Nous avons besoin de pédagogie avec vous ce matin, ça tombe bien.
- "On va tâcher. "
Une loi réglementera dès la rentrée prochaine, septembre 2004, le port des insignes religieux à l'école, c'est ce qu'a décidé le chef de l'Etat, hier. Cette loi, qui a la charge de l'écrire au sein du gouvernement ? Est-ce vous, L. Ferry, ministre de l'Education ? Ou bien par exemple N. Sarkozy, ministre de l'Intérieur et des Cultes ou bien encore le garde des Sceaux ? Qui va l'écrire ?
- "Non, c'est moi qui vais l'écrire, et j'en suis très fier. Elle sera très présentée donc vraisemblablement en février, puisqu'il faut qu'elle soit applicable à la rentrée 2004."
En février, au Parlement ?
- "Au Parlement oui. Donc je me mets à travailler dès maintenant pour rédiger cette loi qui sera une loi très brève. Il s'agira d'un ou deux articles de loi, mais qui évidemment répond à un enjeu majeur. Je note d'ailleurs - je ne sais pas si vous étiez à l'Elysée hier ..."

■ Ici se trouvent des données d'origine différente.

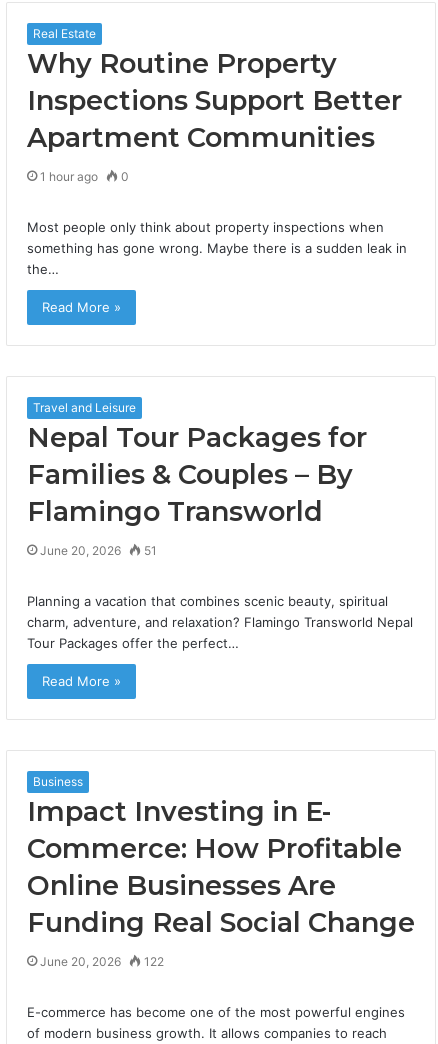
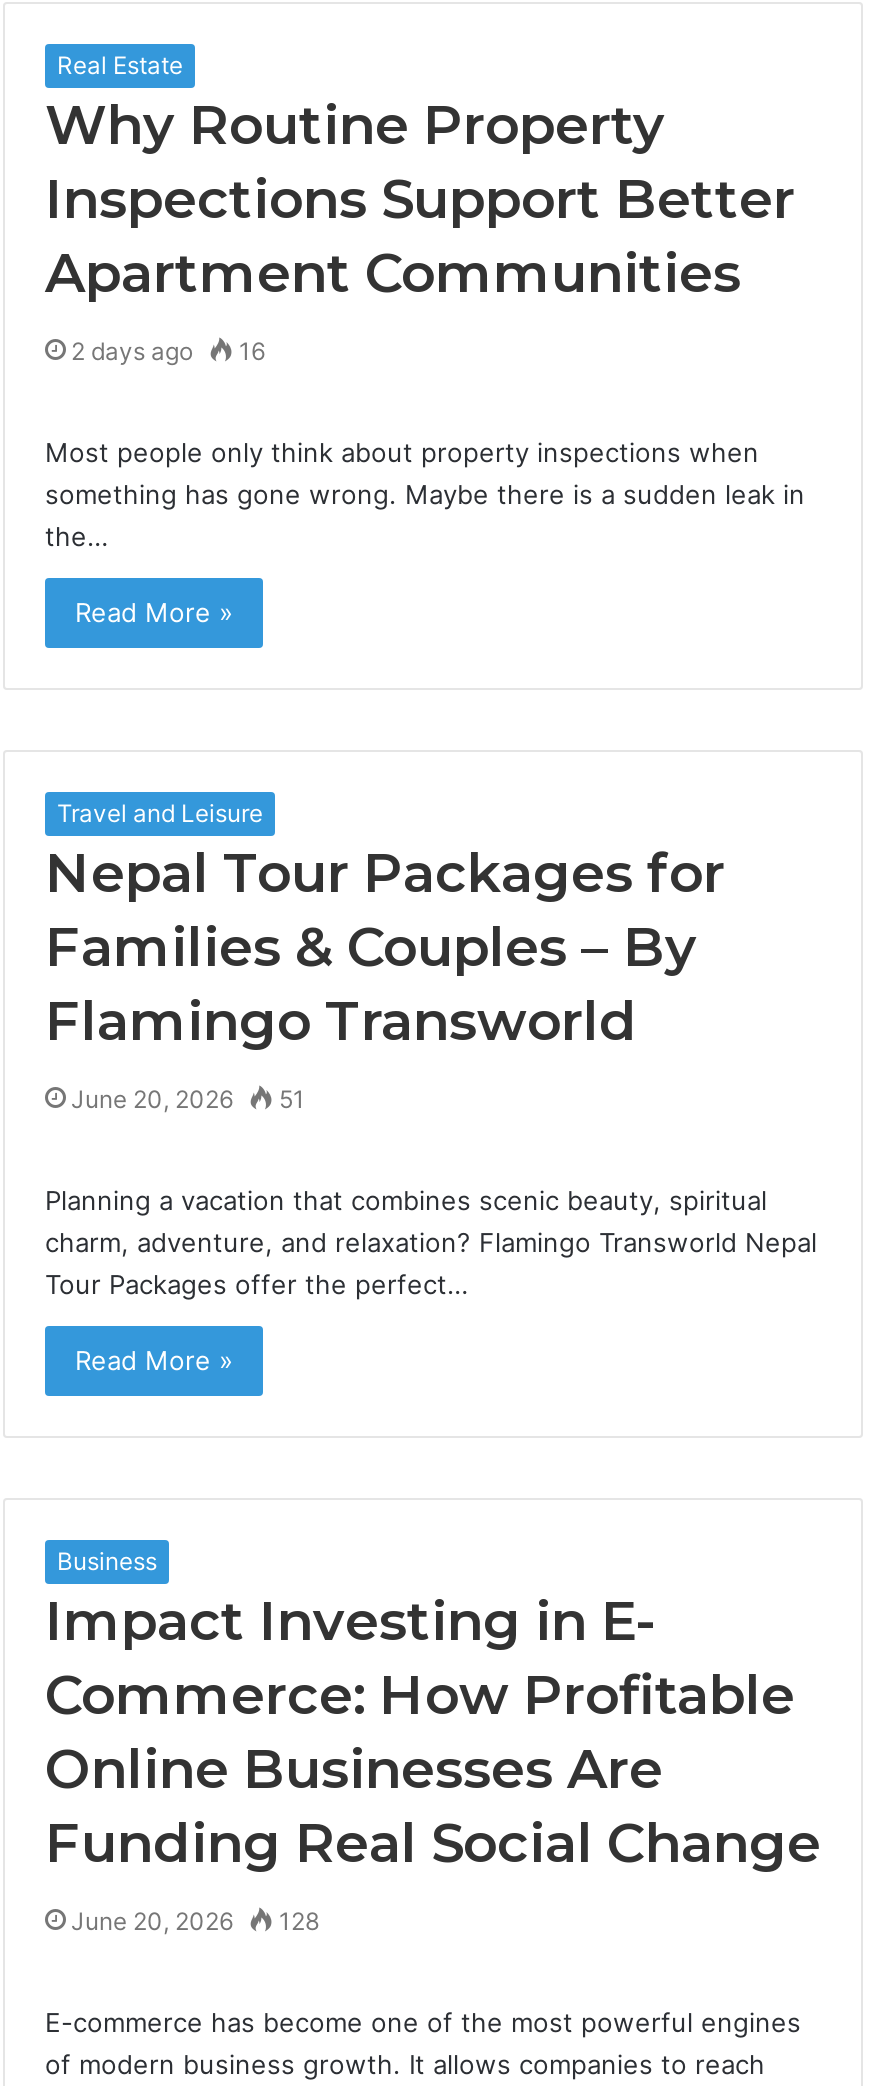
- 1 hour ago
+ 2 days ago

- 0
+ 16

- June 20, 2026 122
+ June 20, 2026 128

J'étais téléspectateur du discours.
- "Mais à l'Elysée, comme le disait A. Duhamel tout à l'heure, le discours du président a été ressenti comme un très grand discours. C'est en effet au niveau de l'ampleur du débat qui avait eu lieu et de l'ampleur du sujet, la laïcité, la République, qui était posé. Et les applaudissements ne trompaient pas, c'est-à-dire qu'il y a eu vraiment un petit moment de ferveur et c'est vrai qu'il y a eu dans ce discours des aspects qui étaient assez passionnants et je dirais novateur de la part d'un Président de la République, par exemple, le fait tout simplement de citer l'affaire Dreyfus comme un des grands moments de notre histoire républicaine, comme un moment fondateur de notre histoire républicaine. Je crois que ce n'est pas arrivé souvent à l'Elysée et c'était je crois assez émouvant. D'autant que le cahier des charges était très difficile, puisqu'il s'agissait à la fois de rappeler les principes de la laïcité, de les rappeler donc très clairement, très fermement, et notamment de dire clairement que le voile et la kippa seraient désormais interdit à l'école. Mais il s'agissait aussi d'éviter de tomber dans une position, je dirais laïcarde et de stigmatiser les religions. Ce n'est pas facile à faire. "
Reprenons quelques-uns des propos que vous venez de tenir : cette loi sur les signes religieux à l'école sera spécifique ou bien - puisque le Président de la République en a parlé aussi - ce sera une loi générale sur la laïcité, donc que vous pourriez présenter par exemple avec le ministre J.-F. Mattei, qui traitera aussi des problèmes de l'hôpital ?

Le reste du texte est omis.